Моё сочувствие в адрес российского общества основано на осознании его положения как объекта целенаправленного идеологического и информационного воздействия со стороны правящей элиты.
И, шо **** характерно, следует признать, что сама элита функционирует в контексте ограниченной субъектности: её действия во многом детерминированы необходимостью учитывать, а подчас и воспроизводить ожидания и установки так называемого «глубинного народа».
В этом взаимоебущемся процессе взаимных проекций и легитимаций элита выступает не только как манипулятор, но и как заложник собственной социокультурной матрицы, в которой общественное сознание и властный дискурс оказываются взаимозависимыми структурами 🫤
Какая-то надежда на будущее российского, а точнее — построссийского народа, может быть артикулирована как вера в возможность культурной и ментальной рефундации сообщества, освобождающегося от наследия имперской вертикали.

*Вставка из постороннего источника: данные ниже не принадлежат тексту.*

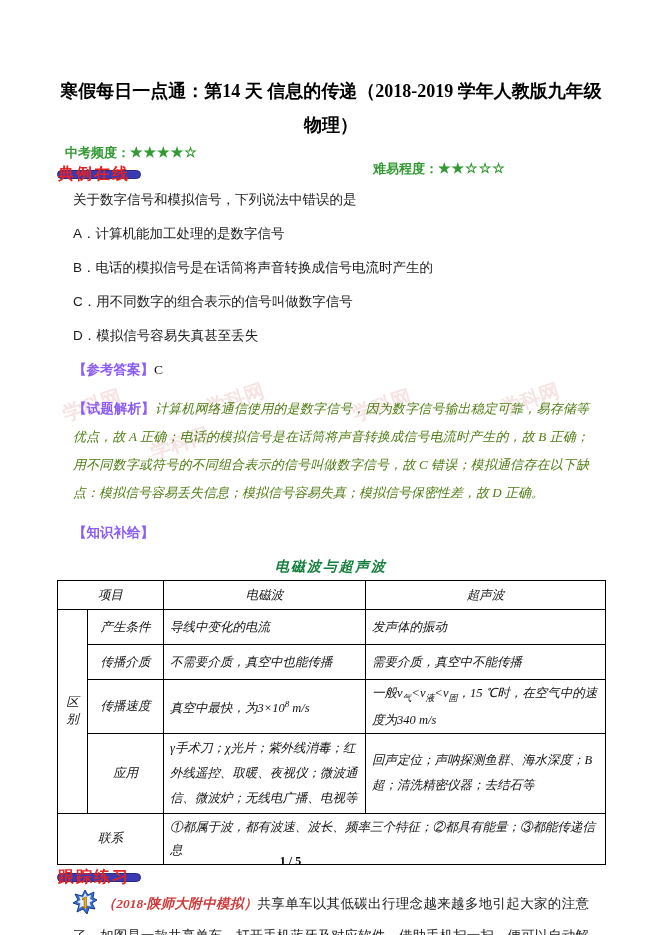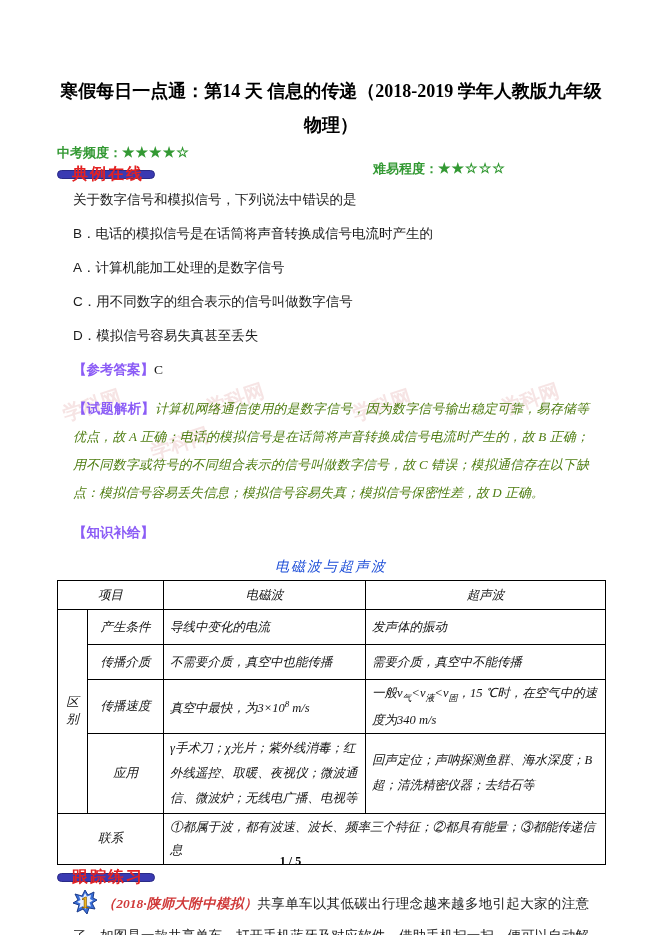"中考频度：★★★★☆" .meta-freq { left: 0 -> 8px }
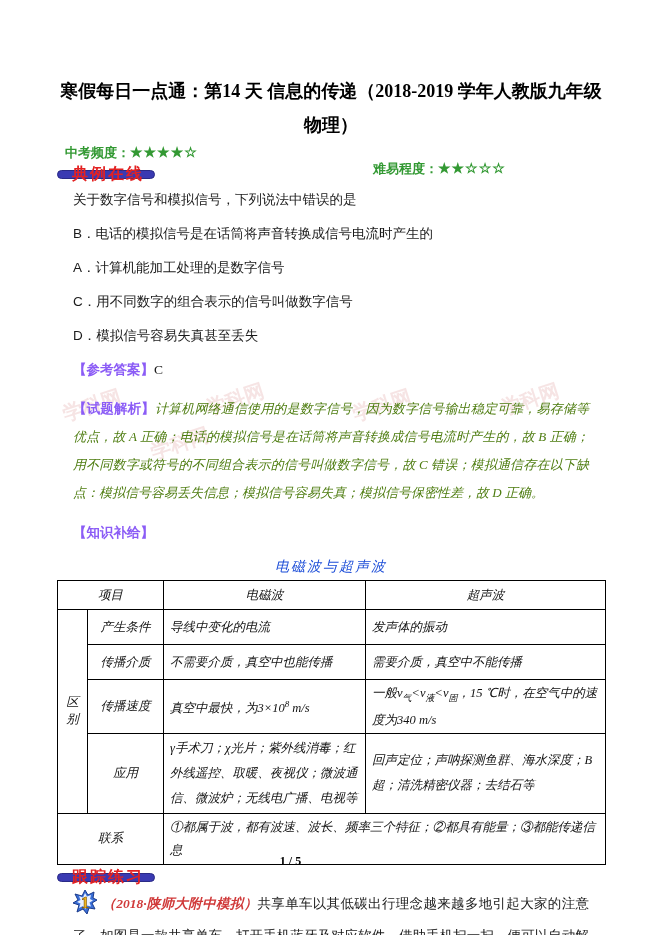"典例在线" .badge { padding: 3px 10px 4px 14px -> 3px 10px 4px 0 }
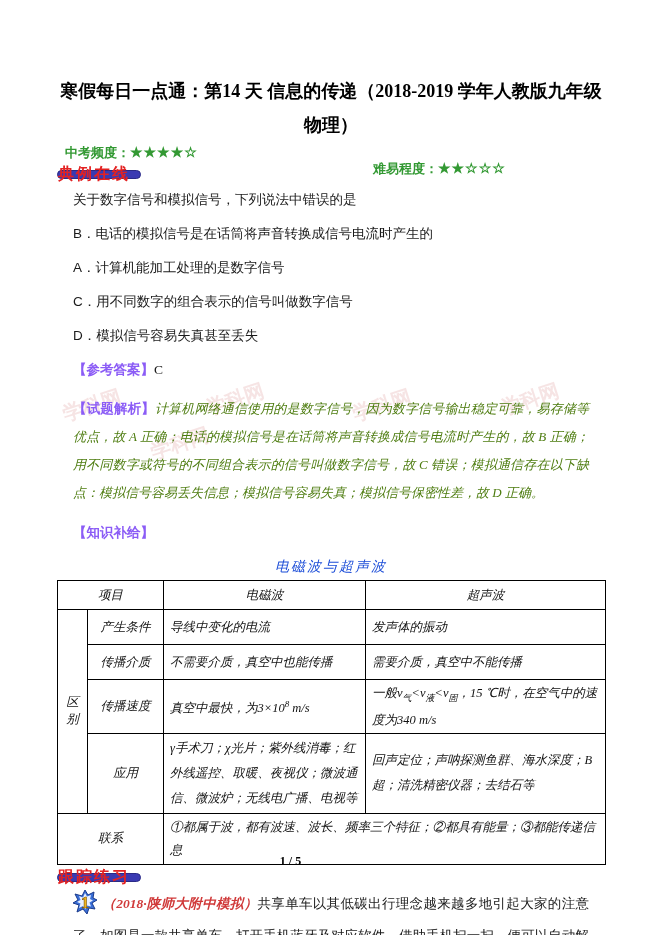"B．电话的模拟信号是在话筒将声音转换成信号电流时产生的" p.option { order: before "A．计算机能加工处理的是数字信号" -> after "A．计算机能加工处理的是数字信号" }
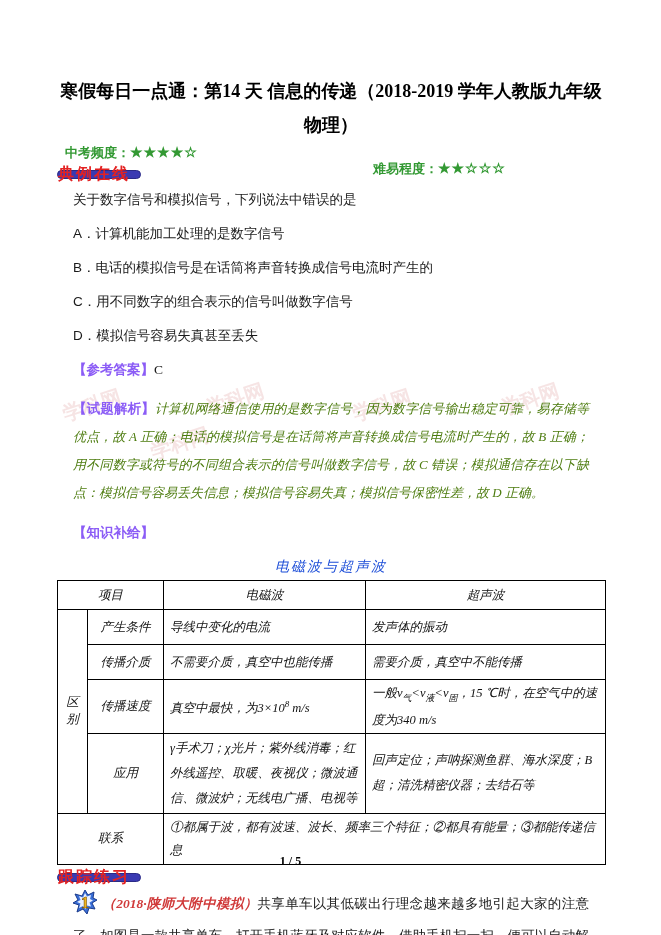"电磁波与超声波" .tbl-title { color: #1d4ed8 -> #15803d; font-weight: normal -> bold }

Эта перспектива предполагает не разрушение идентичности, а её переосмысление - переход от парадигмы подданства к парадигме ответственности и внутренней автономии. В условиях постимперского становления народ способен обрести новую субъектность - не как объект мобилизации или эксплуатации, но как носитель этической и исторической рефлексии, способный к самоорганизации и самоограничению. В этом контексте «построссийское» может означать не отрицание прошлого, а его преодоление — в форме выхода за пределы травматической зависимости от властного мифа и возвращения к человеческому измерению истории.